Give back exactly the lines from the one containing "Motor Cars B.V." through the end of the records, including both, and no others.

[Structured diff data]
--------------------
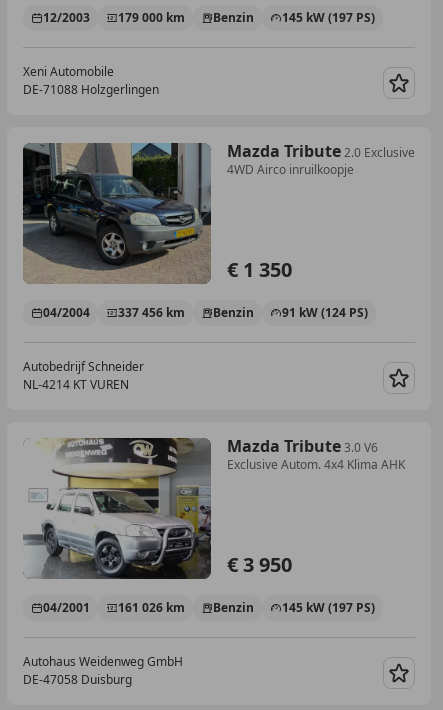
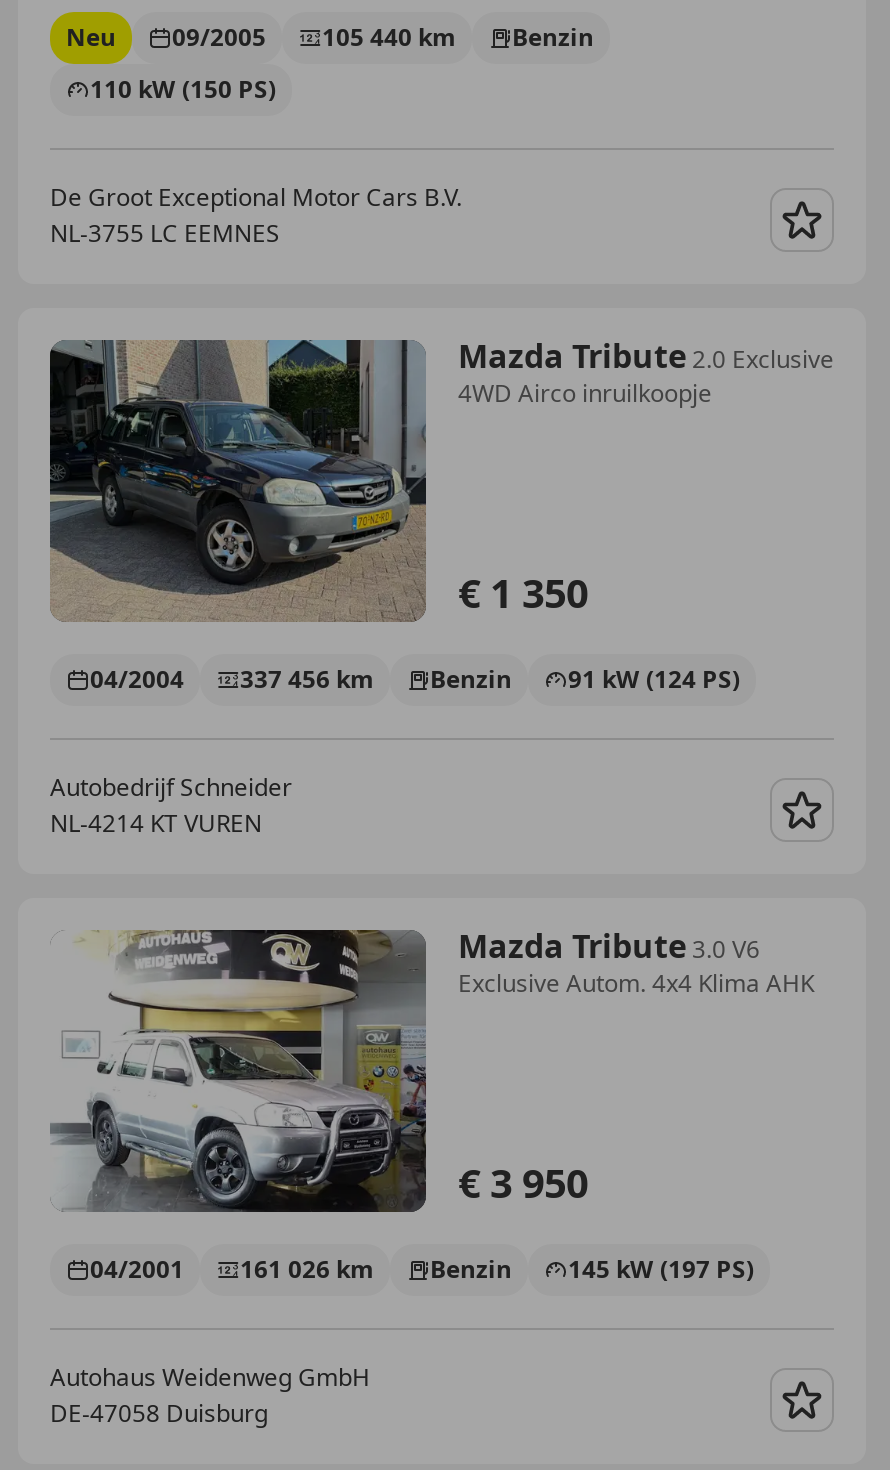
- 12/2003
- 179 000 km
+ Neu
+ 09/2005
+ 105 440 km

- 145 kW (197 PS)
+ 110 kW (150 PS)

- Xeni Automobile
- DE-71088 Holzgerlingen
+ De Groot Exceptional Motor Cars B.V.
+ NL-3755 LC EEMNES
--------------------
[ANSWER TO THIS TASK]
+ De Groot Exceptional Motor Cars B.V.
+ NL-3755 LC EEMNES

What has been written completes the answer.